Rory, like I said, most of the Mapei thinsets I use specifically say NOT to be used over OSB. After digging around, I also noticed while most manufacturers don't say OSB is not allowed, I have yet to see ONE that says it is an acceptable substrate. They will go out of their way to mention other materials (EGP, vinyl, concrete, etc). 

Even Ditraset makes no mention of OSB or describes anything like OSB....just EGP.

I guess more investigating is necessary. :detective:


----------



## PrecisionFloors (Jan 24, 2006)

Sometimes I just use experience and personal knowledge to trump a manufacturer :whistling....but I'm a professional - don't try this at home kids :laughing: We _all_ know that 99% of the time their warranties ain't worth the recycled paper their printed on. Sometimes I think you guys get a little _too_ carried away with having to see it written down somewhere to make you feel all squishy inside. Common sense is still free :thumbsup:


----------



## angus242 (Oct 20, 2007)

I know what you mean Paul


but


How come no manufacturer of thinset specifically says OSB is an OK substrate? How come OSB is not mentioned in the TCNA as an approved substrate?

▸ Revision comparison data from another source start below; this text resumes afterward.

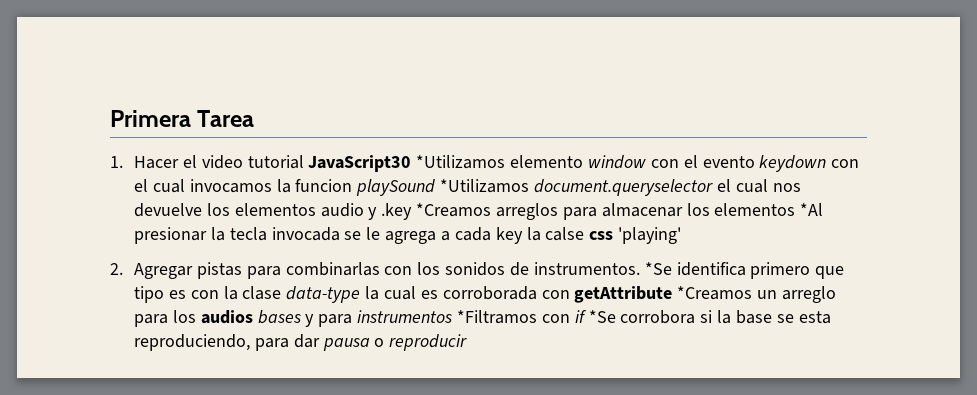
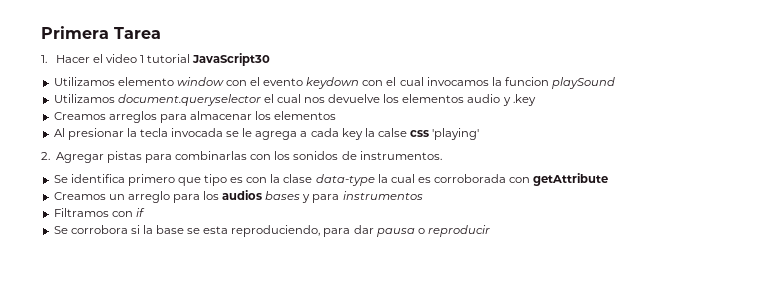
- 1. Hacer el video tutorial JavaScript30 *Utilizamos elemento window con el evento keydown con el cual invocamos la funcion playSound *Utilizamos document.queryselector el cual nos devuelve los elementos audio y .key *Creamos arreglos para almacenar los elementos *Al presionar la tecla invocada se le agrega a cada key la calse css 'playing'
+ 1. Hacer el video 1 tutorial JavaScript30
+ Utilizamos elemento window con el evento keydown con el cual invocamos la funcion playSound
+ Utilizamos document.queryselector el cual nos devuelve los elementos audio y .key
+ Creamos arreglos para almacenar los elementos
+ Al presionar la tecla invocada se le agrega a cada key la calse css 'playing'
- 2. Agregar pistas para combinarlas con los sonidos de instrumentos. *Se identifica primero que tipo es con la clase data-type la cual es corroborada con getAttribute *Creamos un arreglo para los audios bases y para instrumentos *Filtramos con if *Se corrobora si la base se esta reproduciendo, para dar pausa o reproducir
+ 2. Agregar pistas para combinarlas con los sonidos de instrumentos.
+ Se identifica primero que tipo es con la clase data-type la cual es corroborada con getAttribute
+ Creamos un arreglo para los audios bases y para instrumentos
+ Filtramos con if
+ Se corrobora si la base se esta reproduciendo, para dar pausa o reproducir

Yeah, I read all the "_I've done it that way 100's of times without an issue_" comments but if it's _really _an OK substrate, how come any of the companies that put tons of $$$ into testing this kind of stuff never say "It's been tested and is acceptable"?

Warranty be damned....


----------



## PrecisionFloors (Jan 24, 2006)

I wish I had an answer for ya man, I really do. The first time I had to do it I called Schluter. Not only was it OSB but it was on 19.2" centers :blink: Big Orange gave me the go ahead using modified thinset....I did it, had no issues, and collected the check. I made damned sure I had proper coverage and the fleece was embedded well. What else could I do? Since then I have been back on two different ones and had to pull some tile. One was a cracked tile due to the husband dropping a 4lb baby sledge and the other was a full bath tear out for a re-model (decided to re-model the whole bath after I did just the floor a year or so earlier). Both were stuck like Chuck who just didn't give a **** :laughing: No cracking, no grout cracking, no bond issues whatsoever.


----------



## angus242 (Oct 20, 2007)

I mean am I really crazy when the TDS of the thinset singles out OSB?

ok, don't answer that


----------



## PrecisionFloors (Jan 24, 2006)

Yeah, but playin devil's advocate here....they also say vinyl is a perfectly good substrate for tile :whistling

When are they full of **** and when are they not :laughing:

Not disagreeing with ya - just sayin.


----------



## angus242 (Oct 20, 2007)

I hear ya. I guess I thought when I asked the question, the answer would be out there. Apparently, it's not. 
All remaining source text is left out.